Los estudiantes salieron uno detrás de otro y por último la muchacha que le había recordado las palabras finales de su exposición; antes de marcharse le lanzó por encima de las gafas de oro una mirada de maternal comprensión y de admiración algo más que académica.

Cuando todos hubieron salido, Michel se quedó en el aula y volvió a sentarse. Bien, si se concentraba, lograría atrapar aquella idea furtiva, aquella idea que seguía escurriéndosele. Lo extraño era que iba acompañada, como envuelta en una música de pocas notas, tal vez un antiguo motivo popular, de una melodía intensa y patética…

La idea era el título de una de aquellas reseñas…

Era una hipótesis… eso era…

Hipótesis sobre el rito nigromántico en Odisea XI.

Ahí estaba la clave de la formidable proeza capaz de hacerlo famoso y de imponerlo a la atención del mundo… ¡la evocación de los muertos, la profecía de Tiresias!

La idea surgió fulminante y plasmó en el fondo de su cerebro una imagen prisionera y sellada durante años por una profunda cicatriz y, antes de que pudiera darse cuenta y la puerta se cerrara, resplandeció contundente como una cuchilla y le desgarró cruelmente el alma. La imagen surgió con toda la fuerza de un muelle comprimido durante mucho tiempo: la imagen de un guerrero con un remo al hombro, delante de él un hombre con túnica escita lo interrogaba, y en el fondo un ara con un toro, un verraco y un carnero. La vasija de oro representaba la profecía de Tiresias y otras escenas desconocidas, aventuras ignotas del héroe, que jamás llegaron al conocimiento humano. ¡La vasija de oro de Tiresias era la continuación de la Odisea!

Y de aquella vasija, como de la caja de Pandora, salieron en tropel las alucinaciones que creía extinguidas, las culpas en las que ya no pensaba, los muertos olvidados, la sal de antiguas lágrimas que los años secaron, la palidez azul de los ojos de Heleni, la última mirada velada por la muerte de Claudio Setti… y aquella extraña música… era una canción que Claudio cantaba o tocaba con su flauta cuando lo asaltaba una fuerte emoción… cuando se sentía solo en la orilla del mar, lejos de las bromas y las risas de sus amigos…

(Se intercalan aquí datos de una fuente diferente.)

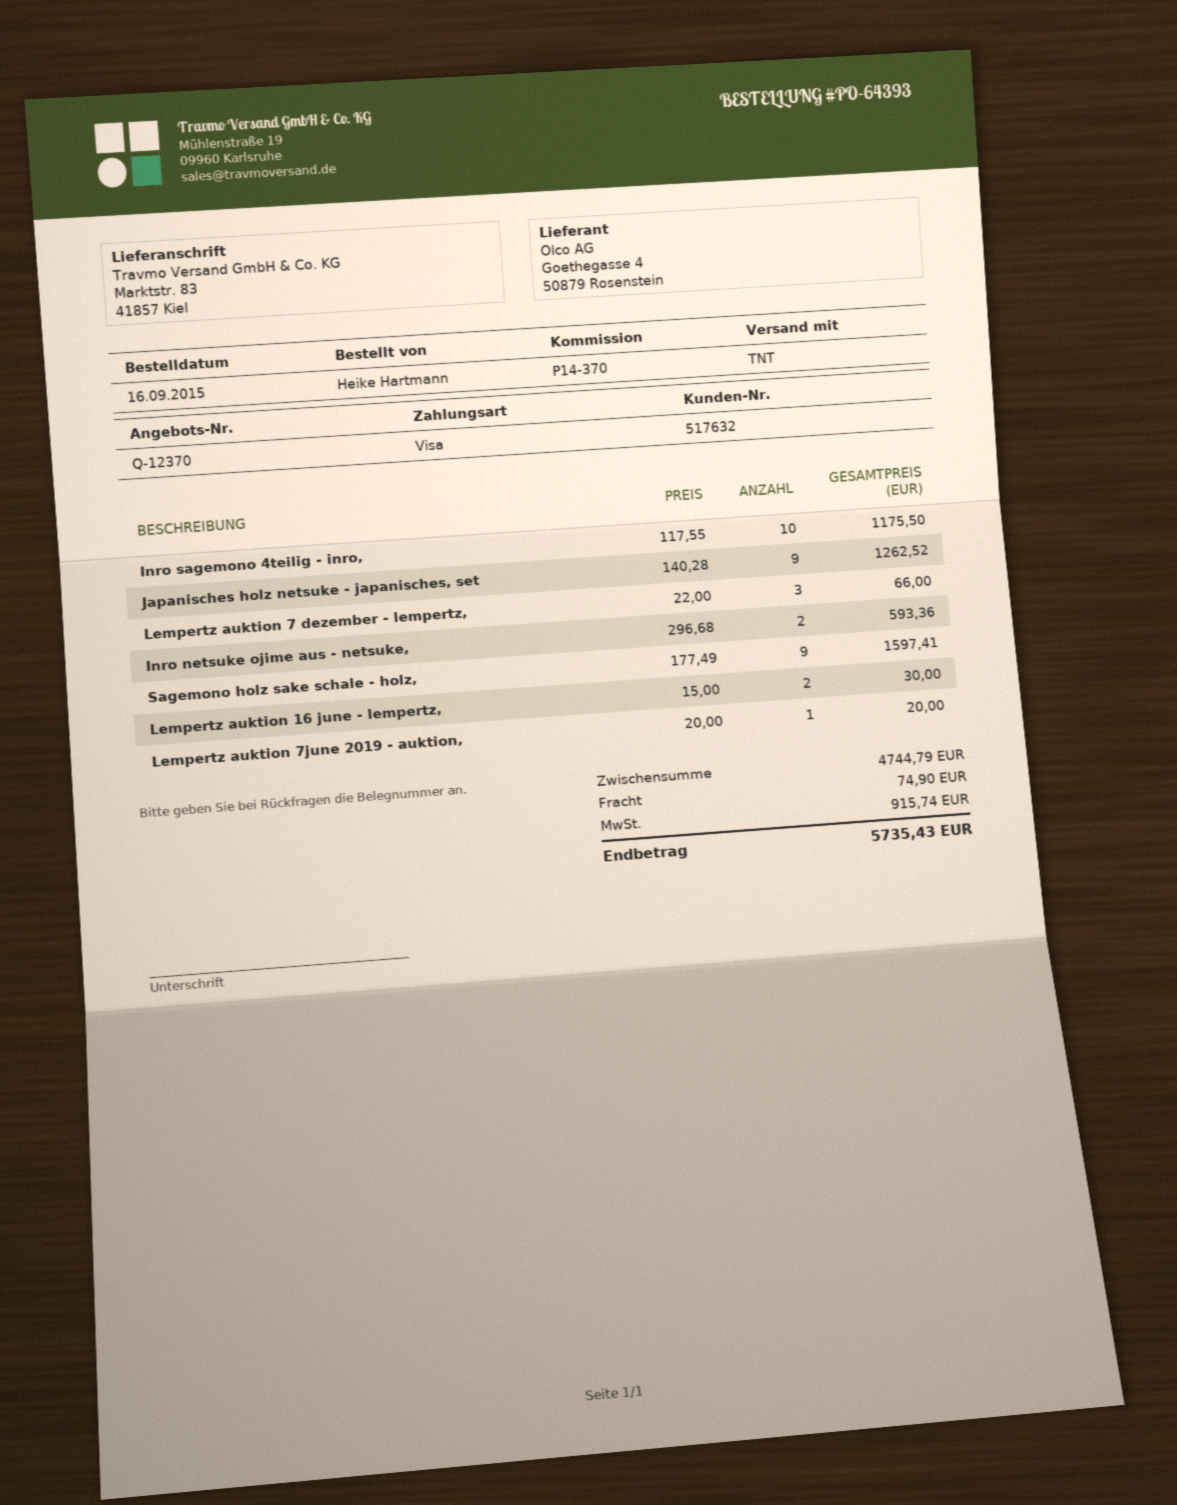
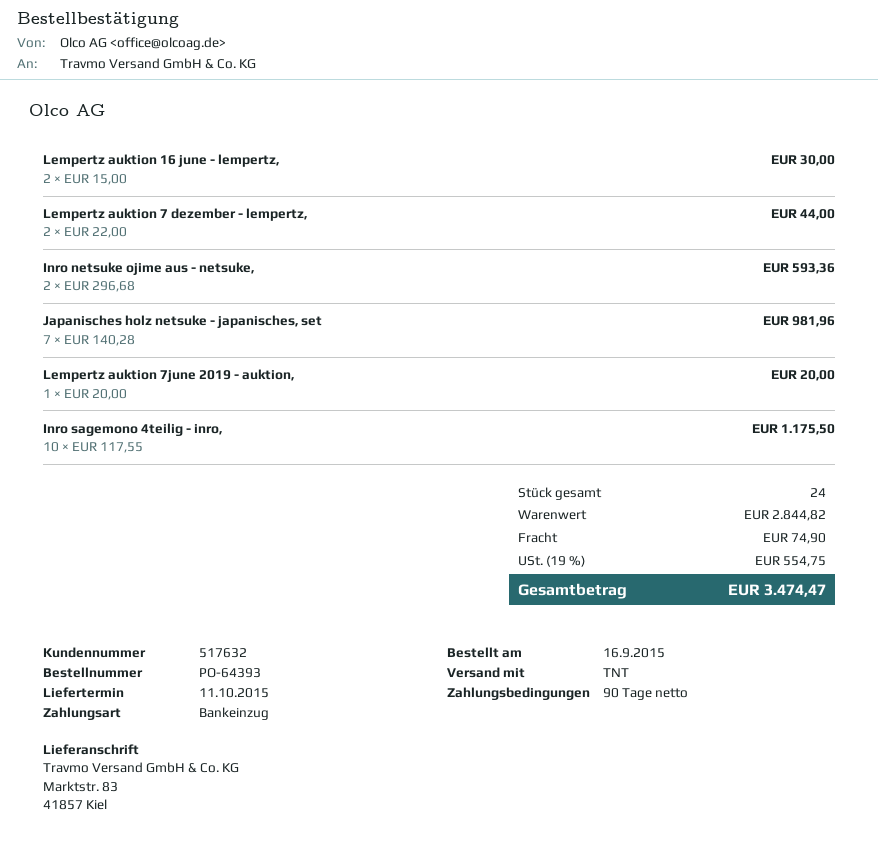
payment method: Visa -> direct debit
Japanisches holz netsuke - japanisches, set: 9 x 140.28 = 1262.52 -> 7 x 140.28 = 981.96
Lempertz auktion 7 dezember - lempertz,: 3 x 22.00 = 66.00 -> 2 x 22.00 = 44.00
Sagemono holz sake schale - holz,: 9 x 177.49 = 1597.41 -> none
subtotal: 4744.79 -> 2844.82
tax: 915.74 -> 554.75
total: 5735.43 -> 3474.47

Esperó a que su corazón absorbiera el impacto, a que calmara sus latidos enloquecidos y, cuando hubo pasado el tumulto y en el fondo de su alma sólo quedaron las notas lejanas de la canción de Claudio, su mirada se posó sobre la mesa, en las hojas blancas de un bloc de notas.

Sacó un lápiz y con trazo rápido y seguro hizo un bosquejo, una reproducción casi perfecta del objeto que había visto diez años antes en el sótano del Museo Nacional, la noche de la matanza del Politécnico.

De pronto fue como si sólo hubieran transcurrido unos cuantos minutos: la vasija giraba en el espacio que tenía delante mostrándole las franjas historiadas, destacadas en escenas sucesivas, mientras su mano iba moviéndose sobre la hoja, y el lápiz dejaba constancia de los contornos, los claroscuros; de vez en cuando hacía una pausa de unos instantes para permitir que la memoria reuniera y restableciera las formas agredidas por las emociones y los estremecimientos de su sentido de humanidad otra vez atormentado. Fieras y monstruos desconocidos, animales rampantes en heráldica fijeza delante de la espada desenvainada del héroe, montes y valles, pájaros inmóviles con las alas desplegadas en el metal bruñido del cielo.

Cuando el bedel se asomó a la puerta del aula, tenía la camisa empapada de sudor y el cabello pegado a la frente. Y no sabía cuánto tiempo había pasado.

—¿Pero qué hace usted aquí, profesor? Lo he buscado por todas partes… ¿sabe usted que la reunión del claustro ha terminado hace media hora?

Michel levantó la vista y el bedel se le acercó con una mirada en la que se entremezclaban la sorpresa y el temor.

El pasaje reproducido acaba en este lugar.